The foster carer wants to adopt this child but for various reasons the LA wont allow it and they have told her they will not support her application to adopt, anyway.....

On Friday we had an update from the girls sw, apparently the foster carer has appealed against their decision not to support her and now we have to wait for panel on 21st April and then the childs sw will update us a few days later.....

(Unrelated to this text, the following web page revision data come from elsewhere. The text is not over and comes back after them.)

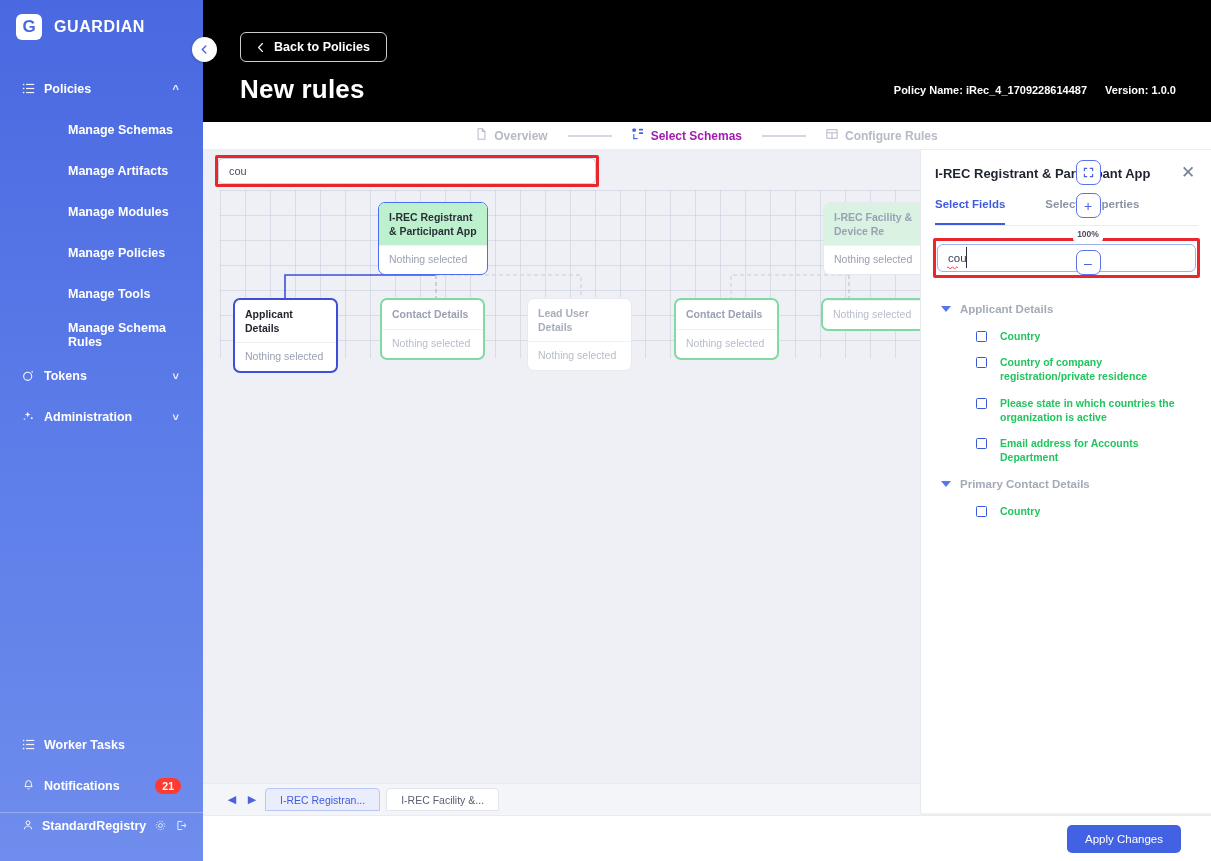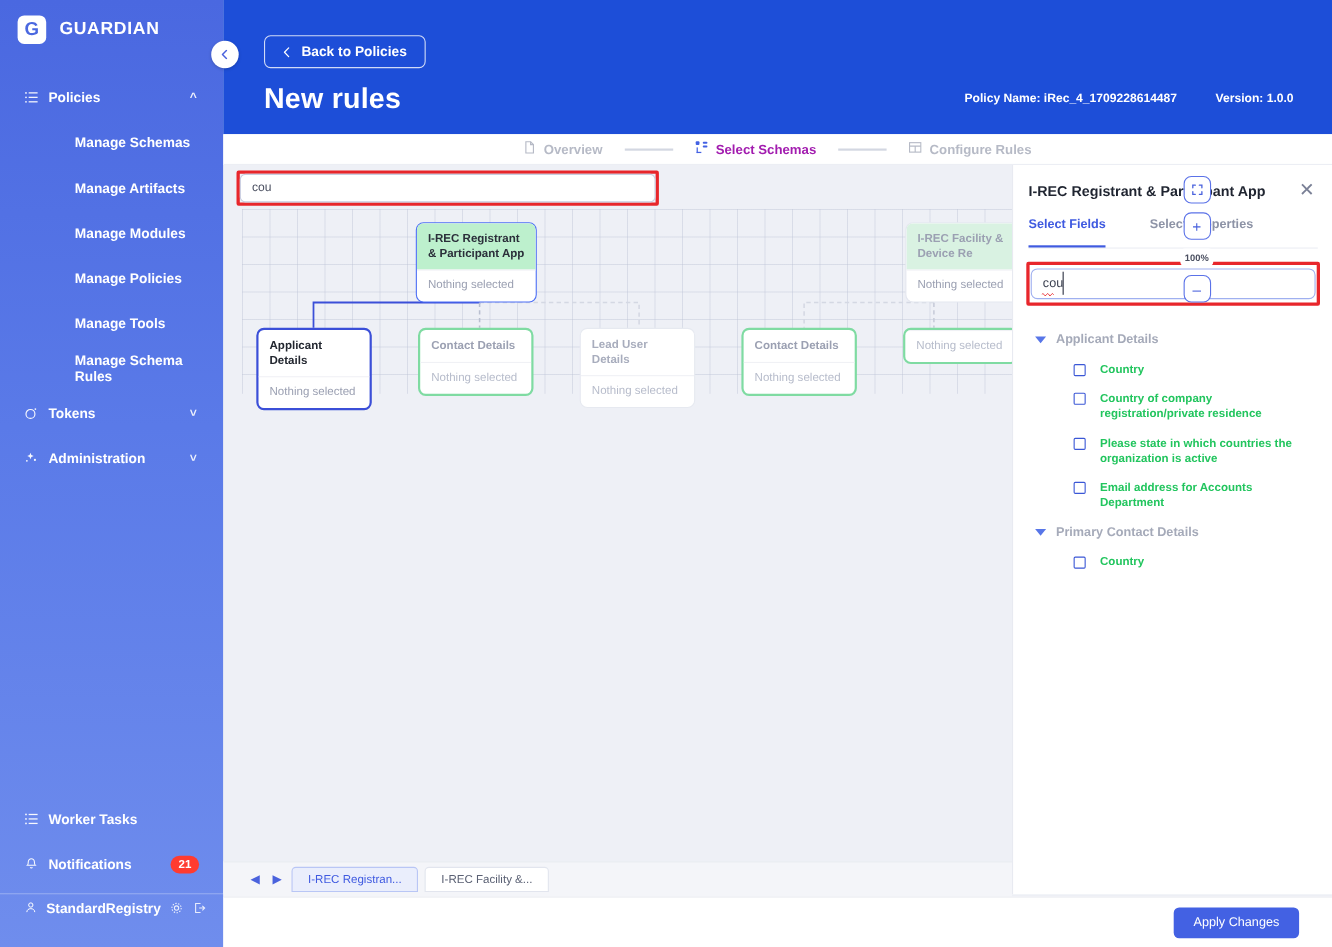--- a/index.html
+++ b/index.html
@@ -58,7 +58,7 @@
   
   #header{
     position:absolute;left:203px;top:0;width:1008px;height:122px;
-    background:#1d4ed8;
+    background:#000000;
     text-align:right;
   }
   .back-btn{

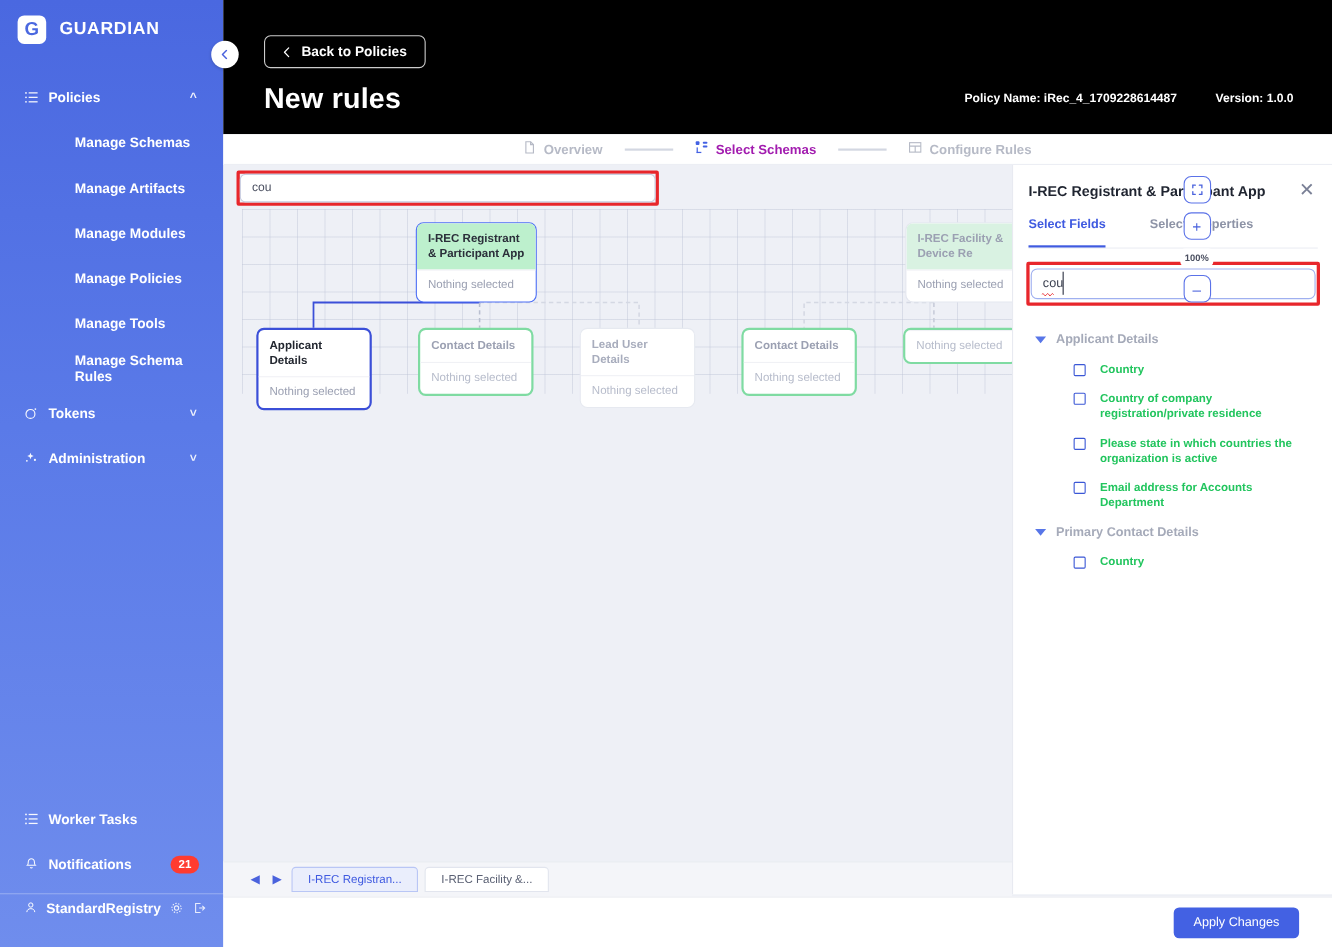--- a/index.html
+++ b/index.html
@@ -73,7 +73,7 @@
   }
   .policy-meta{
     position:absolute;right:35px;top:84px;color:#fff;font-size:11px;font-weight:bold;
-    display:flex;gap:35px;
+    display:flex;gap:18px;
   }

What i suppose i am getting it, is what kind of panel would it be? and if anyone had these kind of problems with the FC of their children? the FC may appeal to the high court but i doubt if she will get legal aid.

Julia x

Update, our sw texted us last nite to say at panel on 21st the fc's appeal to be considered for the little girl has been turned down, she says this is good news, i just hope it doesnt mean fc will now appeal to high court!


----------



## Suzie (Jan 22, 2004)

Hiya

Sorry to hear you are having problems. As a foster carer myself I was not aware a carer could appeal if the childs sw wasn't supporting the child staying with them. Although that may differ with LA's
I would think that the "panel" she is talking about is at the adoption and family finding unit where the childs case is being handled. It is probably a meeting between managers etc to make a decision on what is happening. As the people who give the final nod so to speak are the adoption unit. The childs sw only has an opinion on it and not the final say.

Is it worth ringing the adoption unit if you arent getting any joy out of the sw? Or ring the sw and ask then to explain it all to you? 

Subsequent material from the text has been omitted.